18 Oct House Of Commons, Drugs Policy Debate. VITAL You Write To Your MP

HOUSE-OF-COMMONS

On Thursday, 30th October 2014, MPs will debate drugs policy in the main chamber of the House of Commons. This is the first opportunity for years to ask your MP to represent you directly in the House on this subject. It is absolutely vital that you take this chance and make your views clear.

Set out below is a template letter that follows CLEAR policy. Please use it as a guide and adjust it as you wish. It will be more effective if you do add some of your own words and personalise it. The most important thing is that you do write and you do insist on reform.

You can use the website writetothem.com which automates the whole process of emailing your MP

Or, for better effect, go to the parliament.uk website, find your MP’s email address and write directly.

Always remember to include your postal address in an email to your MP so they can verify you are a constituent.
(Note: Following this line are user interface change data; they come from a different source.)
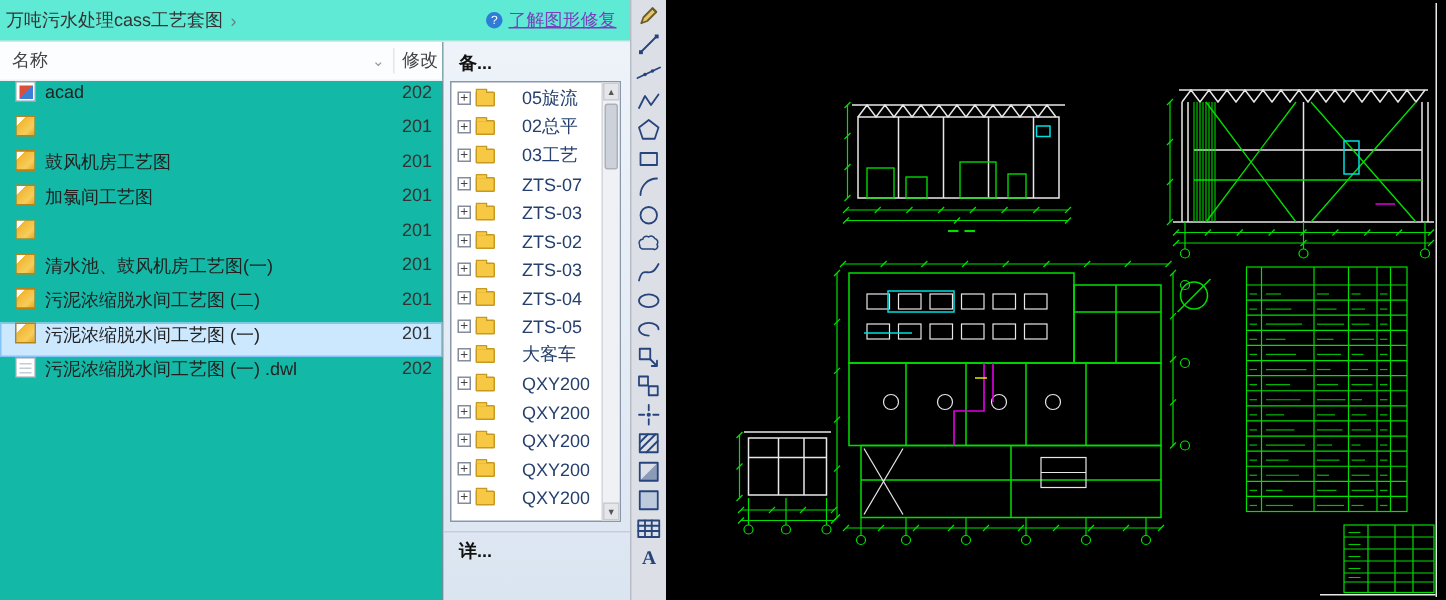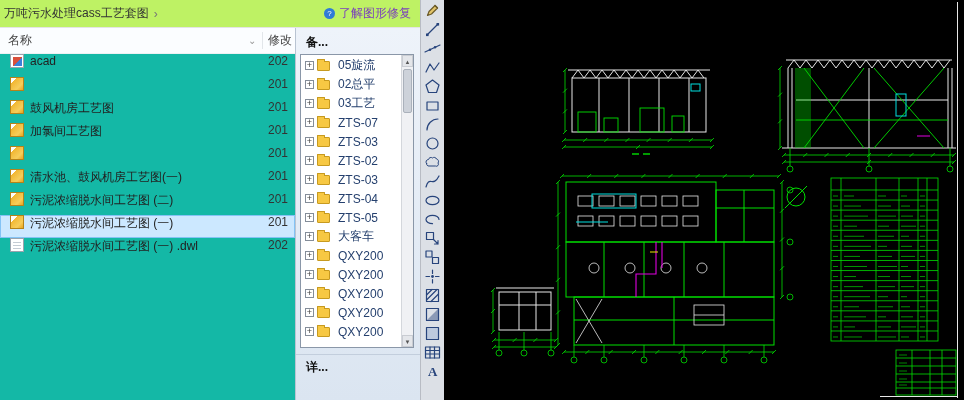--- a/index.html
+++ b/index.html
@@ -10,30 +10,30 @@
   
   .canvas{position:absolute;left:444px;top:0;width:520px;height:400px;background:#000}
 
   
   .toolbar{position:absolute;left:420px;top:0;width:24px;height:400px;background:#dce0e6;
     border-left:1px solid #b8bcc4;display:flex;flex-direction:column;align-items:center;
     padding-top:2px;gap:2px}
   .tool{width:20px;height:17px;display:flex;align-items:center;justify-content:center;cursor:pointer}
 
   
-  .top-strip{position:absolute;left:0;top:0;width:420px;height:28px;background:#bef264;
+  .top-strip{position:absolute;left:0;top:0;width:420px;height:28px;background:#5eead4;
     border-bottom:1px solid #e4e4e4;display:flex;}
   .breadcrumb{width:300px;display:flex;align-items:center;padding-left:4px;font-size:12px;
     color:#333;white-space:nowrap;overflow:hidden}
   .crumb{cursor:pointer}
   .chev{margin:0 5px;color:#777}
   .recover{display:flex;align-items:center;margin-left:24px;white-space:nowrap}
   .info-dot{width:11px;height:11px;border-radius:50%;background:#2f7bd6;color:#fff;font-size:8px;
     line-height:11px;text-align:center;margin-right:4px}
-  .recover-link{font-size:12px;color:#7a3fbc;cursor:pointer}
+  .recover-link{font-size:12px;color:#7a3fbc;text-decoration:underline;cursor:pointer}
 
   
   .explorer{position:absolute;left:0;top:28px;width:295px;height:372px;background:#14b8a6;overflow:hidden}
   .colhead{height:26px;font-size:12px;color:#444;border-bottom:1px solid #eef1f4;
     background:#fbfdff;position:relative;display:flex;align-items:center}
   .cname{padding-left:8px}
   .colchev{position:absolute;left:248px;color:#999;font-size:10px;cursor:pointer}
   .coldiv{position:absolute;left:262px;top:4px;bottom:4px;width:1px;background:#e2e6ea}
   .colmod{position:absolute;left:268px;white-space:nowrap}
   .frow{height:23px;display:flex;align-items:flex-start;font-size:12px;color:#222;position:relative;
@@ -58,21 +58,21 @@
   .tree-wrap{position:absolute;left:4px;top:26px;width:114px;height:294px;background:#fff;
     border:1px solid #8a97a8}
   .tree{position:absolute;inset:1px 13px 1px 1px;overflow:hidden}
   .trow{height:19px;display:flex;align-items:center;padding-left:3px;cursor:pointer}
   .expand{width:9px;height:9px;border:1px solid #848d99;font-size:9px;line-height:7px;text-align:center;
     color:#444;background:#fff;flex:0 0 auto;cursor:pointer}
   .folder{width:13px;height:10px;background:#f7c843;border:1px solid #c79a1f;border-radius:1px;
     margin-left:3px;position:relative;flex:0 0 auto}
   .folder::before{content:"";position:absolute;top:-3px;left:-1px;width:6px;height:2px;background:#f7c843;
     border:1px solid #c79a1f;border-bottom:none;border-radius:1px 1px 0 0}
-  .tlabel{font-size:12px;color:#25406e;margin-left:8px;white-space:nowrap;overflow:hidden}
+  .tlabel{font-size:12px;color:#25406e;margin-left:18px;white-space:nowrap;overflow:hidden}
   .sbar{position:absolute;top:0;right:0;bottom:0;width:12px;background:#f0f1f4;border-left:1px solid #d4d7dc}
   .sb-up,.sb-down{position:absolute;left:0;width:11px;height:12px;font-size:6px;color:#555;
     text-align:center;line-height:12px;background:#e4e6ea;border:1px solid #c9ccd2;cursor:pointer}
   .sb-up{top:0}.sb-down{bottom:0}
   .sb-thumb{position:absolute;left:1px;top:14px;width:9px;height:44px;background:#cdd2da;
     border:1px solid #aab1bb;border-radius:2px;cursor:pointer}
   .panel-f{position:absolute;left:0;top:326px;width:100%;font-size:12px;font-weight:bold;color:#111;
     padding:4px 0 0 10px;border-top:1px solid #c3cedd}
 </style>
 </head>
We’d be grateful if you’d cc CLEAR at this special email address: [email protected]

What Is The Debate About?

The debate arises, after years of Labour and Tory governments evading any discussion on the subject, from an e-petition started by Caroline Lucas, the Green Party MP. This achieved over 130,000 signatures, most in the last few days after it was, famously, shared by Russell Brand. It had hovered around 30,000 for about a year.

The petition calls for

” the Government to commission an authoritative and independent cost-benefit analysis and impact assessment of the Misuse of Drugs Act 1971 within the next 12 months, in order to provide the evidence for Parliament to pursue a more effective drugs policy in the future.”

So this will likely be the motion that will be voted on after the debate and, of course, we want this “cost-benefit analysis and impact assessment” to go ahead and, crucially, it must be “independent”. So make sure you ask your MP to vote in favour. However, during the debate, any aspect of drugs policy may be discussed so also ask your MP to make any points that you particularly want heard. Naturally, in the template letter below we have focused on cannabis with the emphasis on medicinal use but we have made the wider point as well.
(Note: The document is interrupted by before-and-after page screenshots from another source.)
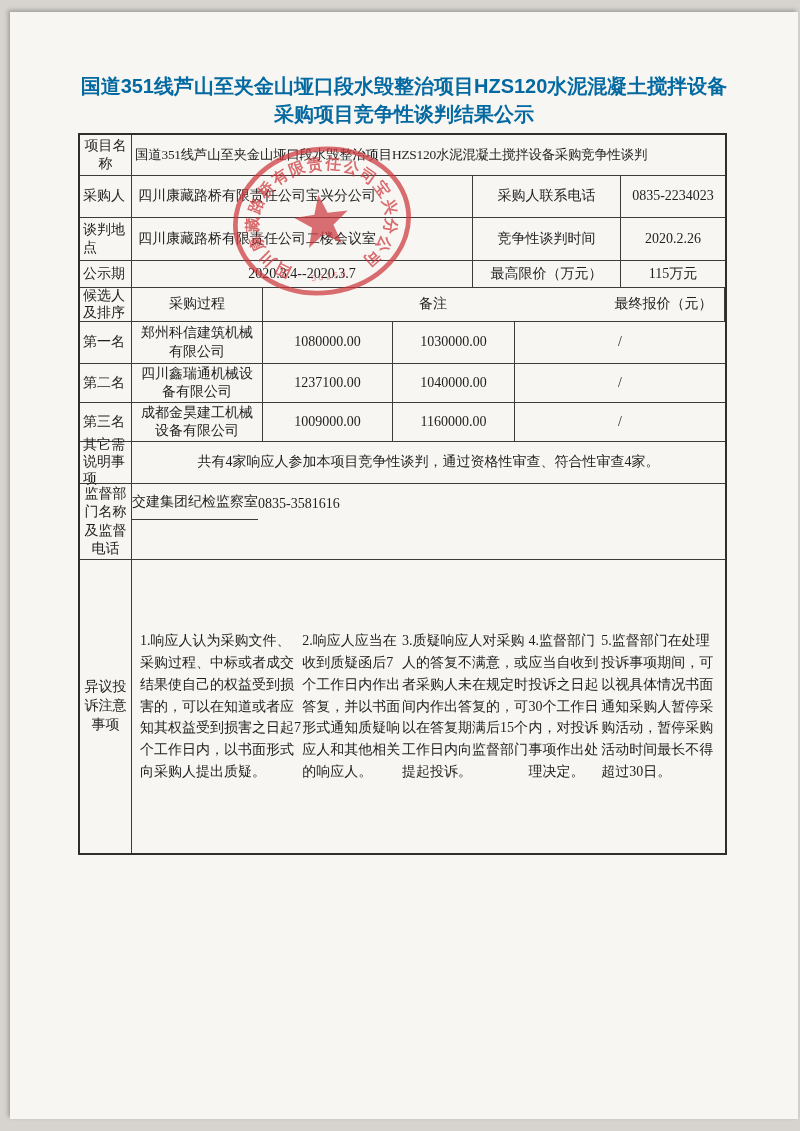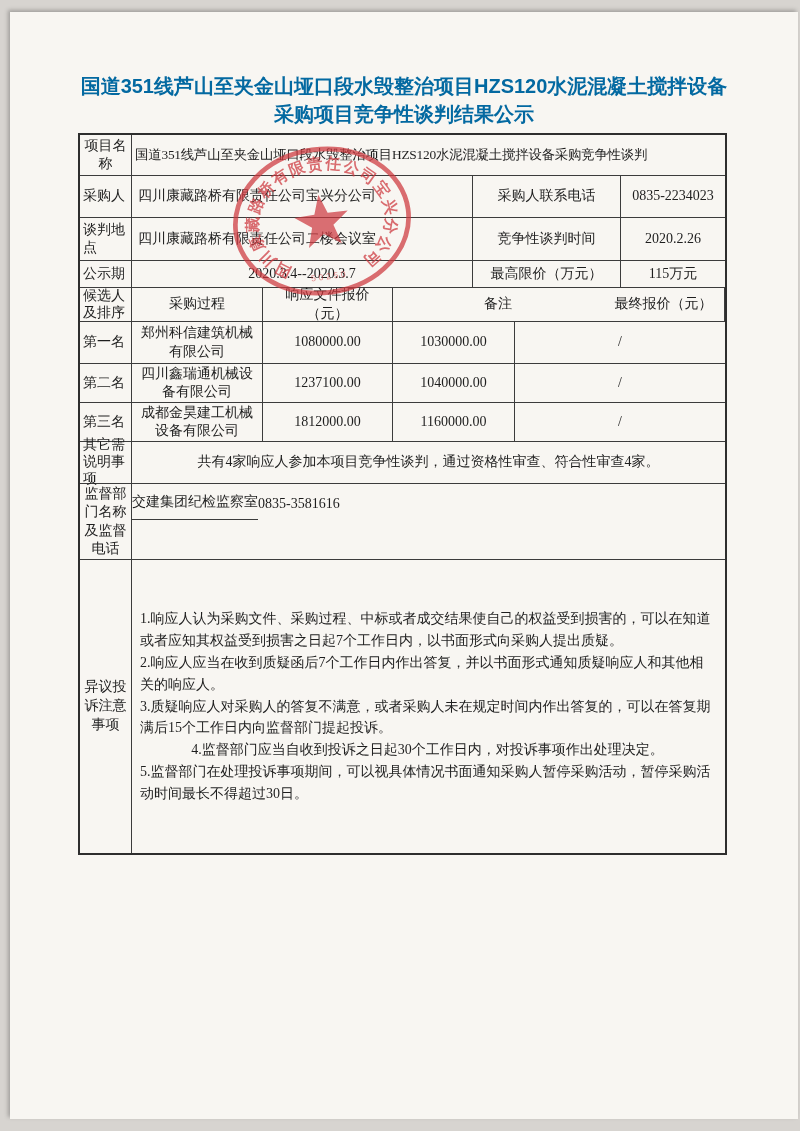--- a/index.html
+++ b/index.html
@@ -90,21 +90,20 @@
     <div class="row" style="height:27px">
       <div class="c w-lab left">公示期</div>
       <div class="c wA-val">2020.3.4--2020.3.7</div>
       <div class="c wA-l2">最高限价（万元）</div>
       <div class="c grow end">115万元</div>
     </div>
 
     <div class="row" style="height:34px">
       <div class="c w-lab left" style="line-height:1.2">候选人及排序</div>
       <div class="c wB-name">采购过程</div>
-      <div class="c wB-p1">响应文件报价（元）</div>
       <div class="c grow end">备注</div>
       <div class="c wB-p2">最终报价（元）</div>
     </div>
 
     <div class="row" style="height:42px">
       <div class="c w-lab left">第一名</div>
       <div class="c wB-name">郑州科信建筑机械有限公司</div>
       <div class="c wB-p1">1080000.00</div>
       <div class="c wB-p2">1030000.00</div>
       <div class="c grow end">/</div>
@@ -114,41 +113,41 @@
       <div class="c w-lab left">第二名</div>
       <div class="c wB-name">四川鑫瑞通机械设备有限公司</div>
       <div class="c wB-p1">1237100.00</div>
       <div class="c wB-p2">1040000.00</div>
       <div class="c grow end">/</div>
     </div>
 
     <div class="row" style="height:39px">
       <div class="c w-lab left">第三名</div>
       <div class="c wB-name">成都金昊建工机械设备有限公司</div>
-      <div class="c wB-p1">1812000.00</div>
+      <div class="c wB-p1">1009000.00</div>
       <div class="c wB-p2">1160000.00</div>
       <div class="c grow end">/</div>
     </div>
 
     <div class="row" style="height:42px">
       <div class="c w-lab left" style="line-height:1.2">其它需说明事项</div>
       <div class="c grow end">共有4家响应人参加本项目竞争性谈判，通过资格性审查、符合性审查4家。</div>
     </div>
 
     <div class="row" style="height:76px">
       <div class="c w-lab" style="line-height:1.3">监督部门名称及监督电话</div>
       <div class="stack">
         <div class="sub" style="height:36px">交建集团纪检监察室</div>
         <div class="sub last" style="height:39px">0835-3581616</div>
       </div>
     </div>
 
     <div class="row last" style="height:293px">
       <div class="c w-lab" style="line-height:1.35">异议投诉注意事项</div>
-      <div class="c grow end notice" style="display:flex;flex-direction:column;justify-content:center">
+      <div class="c grow end notice" style="display:flex;justify-content:center">
         <p>1.响应人认为采购文件、采购过程、中标或者成交结果使自己的权益受到损害的，可以在知道或者应知其权益受到损害之日起7个工作日内，以书面形式向采购人提出质疑。</p>
         <p>2.响应人应当在收到质疑函后7个工作日内作出答复，并以书面形式通知质疑响应人和其他相关的响应人。</p>
         <p>3.质疑响应人对采购人的答复不满意，或者采购人未在规定时间内作出答复的，可以在答复期满后15个工作日内向监督部门提起投诉。</p>
         <p>4.监督部门应当自收到投诉之日起30个工作日内，对投诉事项作出处理决定。</p>
         <p>5.监督部门在处理投诉事项期间，可以视具体情况书面通知采购人暂停采购活动，暂停采购活动时间最长不得超过30日。</p>
       </div>
     </div>
 
   </div>
 </div>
Please don’t miss this opportunity!

Template Letter/Email.

Dear [insert MP’s name],

Drugs Policy Debate, 30th October 2014

I am writing to ask you to represent my views in this important debate and to vote in favour of an independent cost-benefit analysis and impact assessment of the Misuse of Drugs Act 1971 within the next 12 months.

UK drugs policy is a disastrous failure as agreed by just about everybody except those in government who run it. Prohibition is a proven failure which is like a cancer in society as it turns the police against the communities and people they are supposed to protect. Although some drug use is down, the rise in dangerous legal highs is caused exactly because people cannot access relatively safe substances such as cannabis and MDMA (ecstasy).
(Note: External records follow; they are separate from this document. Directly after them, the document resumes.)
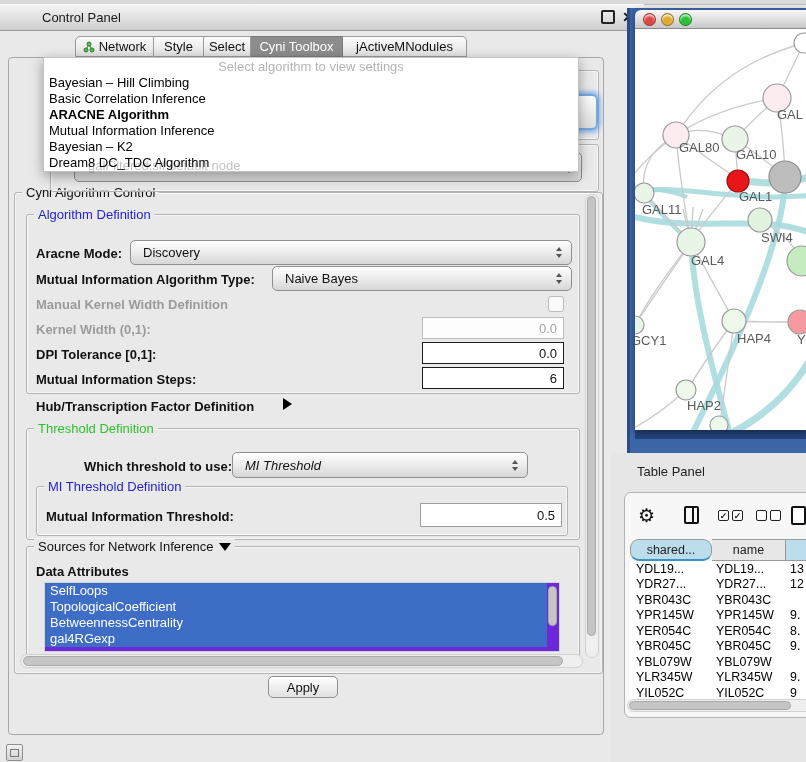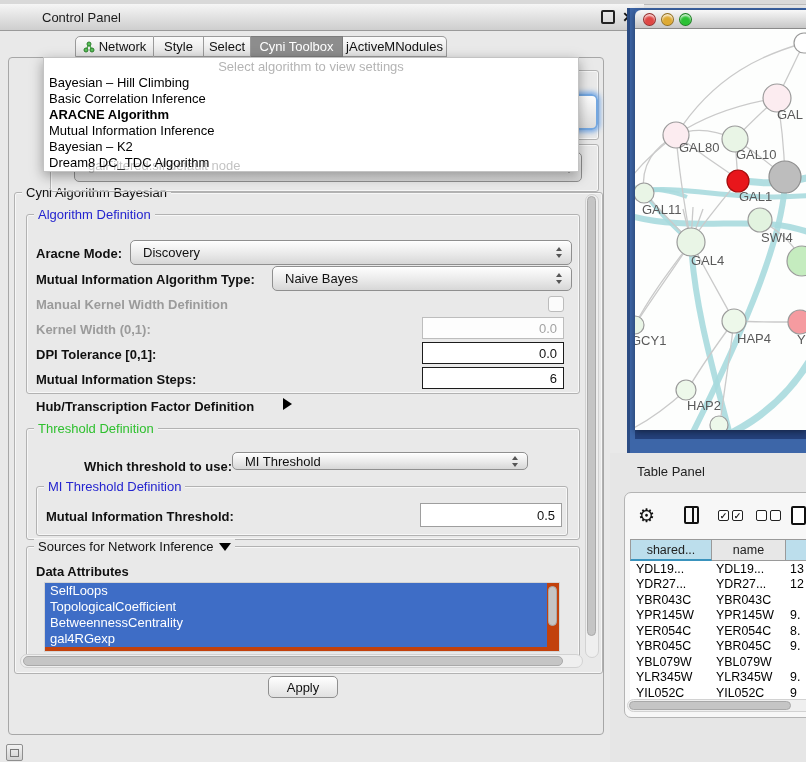--- a/index.html
+++ b/index.html
@@ -40,21 +40,21 @@
          justify-content:flex-end;padding-right:6px;font-size:13px;box-sizing:border-box;}
   .field.strong{border:1.5px solid #1c1c1c;}
   .field.dis{color:#a3a3a3;border-color:#bdbdbd;background:#fdfdfd;}
   .checkbox{position:absolute;width:14px;height:14px;border:1px solid #bcbcbc;border-radius:3px;background:#fbfbfb;}
   .tri-right{position:absolute;width:0;height:0;border-top:6px solid transparent;border-bottom:6px solid transparent;border-left:9px solid #000;}
   .tri-down-b{width:0;height:0;border-left:6px solid transparent;border-right:6px solid transparent;border-top:8px solid #000;}
   
   .sb-track{position:absolute;background:#efefef;border:1px solid #d2d2d2;border-radius:7px;box-sizing:border-box;}
   .sb-thumb{position:absolute;background:#c5c5c5;border:1px solid #a9a9a9;border-radius:5px;box-sizing:border-box;}
   
-  .attr-list{position:absolute;background:#c2410c;border:1px solid #d4d4d4;box-sizing:border-box;}
+  .attr-list{position:absolute;background:#6d28d9;border:1px solid #d4d4d4;box-sizing:border-box;}
   .attr-item{height:16px;line-height:16px;padding-left:5px;font-size:13px;color:#fff;background:var(--sel-blue,#3e6dc6);}
   
   .dropdown{position:absolute;background:#fff;border:1px solid #c3c3c3;box-shadow:0 4px 12px rgba(0,0,0,.35);z-index:50;}
   .dd-placeholder{height:17px;line-height:17px;text-align:center;color:#b4b4b4;font-size:13px;}
   .dd-item{height:16px;line-height:16px;padding-left:5px;font-size:13px;color:#000;white-space:nowrap;}
   .dd-item.bold{font-weight:bold;}
   .ghost-combo-text{position:absolute;font-size:13px;color:rgba(70,70,70,.33);z-index:51;white-space:nowrap;}
   .btn{position:absolute;border:1px solid #8f8f8f;border-radius:5px;background:linear-gradient(#ffffff,#e1e1e1);
        font-size:13px;display:flex;align-items:center;justify-content:center;box-sizing:border-box;}
   
@@ -75,21 +75,21 @@
   .gear{font-size:19px;color:#111;line-height:1;}
   .cols-ico{width:15px;height:18px;border:2px solid #111;border-radius:2px;position:relative;box-sizing:border-box;}
   .cols-ico:before{content:"";position:absolute;left:50%;top:0;width:2px;height:100%;background:#111;}
   .cb{width:11px;height:11px;border:1.5px solid #222;border-radius:2px;font-size:9px;line-height:10px;
       text-align:center;color:#222;font-weight:bold;box-sizing:border-box;background:#fff;}
   .page-ico{width:15px;height:19px;border:2px solid #111;border-radius:2px;background:#fff;box-sizing:border-box;}
   .tbl{position:absolute;left:5px;top:46px;}
   .tbl-head{display:flex;}
   .th{height:22px;display:flex;align-items:center;justify-content:center;font-size:12.5px;color:#222;
       border:1px solid #9a9a9a;border-left:none;box-sizing:border-box;background:#e7e7e7;}
-  .th:first-child{border-left:1px solid #9a9a9a;}
+  .th:first-child{border-left:1px solid #9a9a9a;border-radius:9px;}
   .th.accent{background:#bcdeec;}
   .th.sorted{border-bottom:2px solid #3a93bd;}
   .tr{display:flex;height:15.5px;align-items:center;background:#fff;}
   .td{font-size:12.4px;color:#000;overflow:hidden;white-space:nowrap;box-sizing:border-box;}
   .float-btn{left:6px;top:744px;width:15px;height:15px;border:1px solid #8f8f8f;border-radius:2px;
              background:linear-gradient(#f2f2f2,#d2d2d2);display:flex;align-items:center;justify-content:center;}
   .float-btn .inner{width:7px;height:6px;border:1px solid #777;}
   
   .bg-frag{position:absolute;z-index:1;}
   .focus-ring{border:2px solid #74a7e0;border-radius:6px;box-shadow:0 0 5px 2px rgba(96,156,229,.85);
@@ -122,38 +122,38 @@
       </div>
       <div class="tab" style="width: 50px;">
         <span>Style</span>
       </div>
       <div class="tab" style="width: 47px;">
         <span>Select</span>
       </div>
       <div class="tab selected" style="width: 92px;">
         <span>Cyni Toolbox</span>
       </div>
-      <div class="tab" style="width: 104px;">
+      <div class="tab" style="width: 124px;">
         <span>jActiveMNodules</span>
       </div>
     </div>
 
   <div class="abs bg-frag groupbox" style="left:50px;top:70px;width:547px;height:68px;"></div>
   <div class="abs bg-frag focus-ring" style="left:552px;top:94px;width:42px;height:32px;"></div>
   <div class="abs bg-frag groupbox" style="left:50px;top:144px;width:547px;height:46px;"></div>
   <div class="abs bg-frag combo" style="left:74px;top:152px;width:508px;height:30px;">
     <span class="arrows">
         <span class="tri-up"></span>
         <span class="tri-dn"></span>
       </span>
   </div>
   <div class="ghost-combo-text" style="left:88px;top:158px;">galFiltered.sif default node</div>
 
   <div class="abs groupbox" style="left:14px;top:192px;width:587px;height:480px;"></div>
-  <span class="gb-title" style="left:22px;top:185px;">Cyni Algorithm Bayesian</span>
+  <span class="gb-title" style="left:22px;top:185px;">Cyni Algorithm Control</span>
 
   <div class="abs groupbox" style="left:26px;top:214px;width:552px;height:178px;"></div>
   <span class="gb-title blue" style="left:34px;top:207px;">Algorithm Definition</span>
 
   <span class="lbl" style="left:36px;top:246px;">Aracne Mode:</span>
   <div class="combo" style="left:130px;top:240px;width:442px;height:25px;">
     <span>Discovery</span>
     <span class="arrows">
         <span class="tri-up"></span>
         <span class="tri-dn"></span>
@@ -181,21 +181,21 @@
   <span class="lbl" style="left:36px;top:372px;">Mutual Information Steps:</span>
   <div class="field strong" style="left:422px;top:367px;width:142px;height:22px;">6</div>
 
   <span class="lbl" style="left:36px;top:399px;">Hub/Transcription Factor Definition</span>
   <span class="tri-right" style="left:283px;top:398px;"></span>
 
   <div class="abs groupbox" style="left:26px;top:428px;width:552px;height:110px;"></div>
   <span class="gb-title green" style="left:34px;top:421px;">Threshold Definition</span>
 
   <span class="lbl" style="left:84px;top:459px;">Which threshold to use:</span>
-  <div class="combo" style="left:232px;top:452px;width:296px;height:18px;">
+  <div class="combo" style="left:232px;top:452px;width:296px;height:26px;font-style:italic;">
     <span>MI Threshold</span>
     <span class="arrows">
         <span class="tri-up"></span>
         <span class="tri-dn"></span>
       </span>
   </div>
 
   <div class="abs groupbox" style="left:36px;top:486px;width:530px;height:48px;"></div>
   <span class="gb-title blue" style="left:44px;top:479px;">MI Threshold Definition</span>
   <span class="lbl" style="left:46px;top:509px;">Mutual Information Threshold:</span>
My main concern is cannabis, against which we fight a futile, expensive war and in the process cause far more harm than cannabis ever can. Most urgently it is quite disgusting that we deny access to those who need cannabis as medicine. For 15 years, successive governments have told sick people they must wait for an approved cannabis medicine or they will be prosecuted. Now, Sativex is available but at such a high price that NICE has recommended against it while people can grow exactly the same thing at home for pennies. This must change and it must change immediately. Please speak in the House on this and support the idea of allowing people to import Bedrocan medicinal cannabis from Holland when prescribed by a doctor.

It is vital to retaining my vote that you do speak in favour of reform. I can no longer accept this issue being swept under the carpet. On the question of hard drugs, in 1971 we had 3,000 problematic drug addicts, now we have 350,000. This is the result of the dreadful policy we have pursued. It must stop now.

I shall be watching the debate and I ask you again to ensure you represent my views.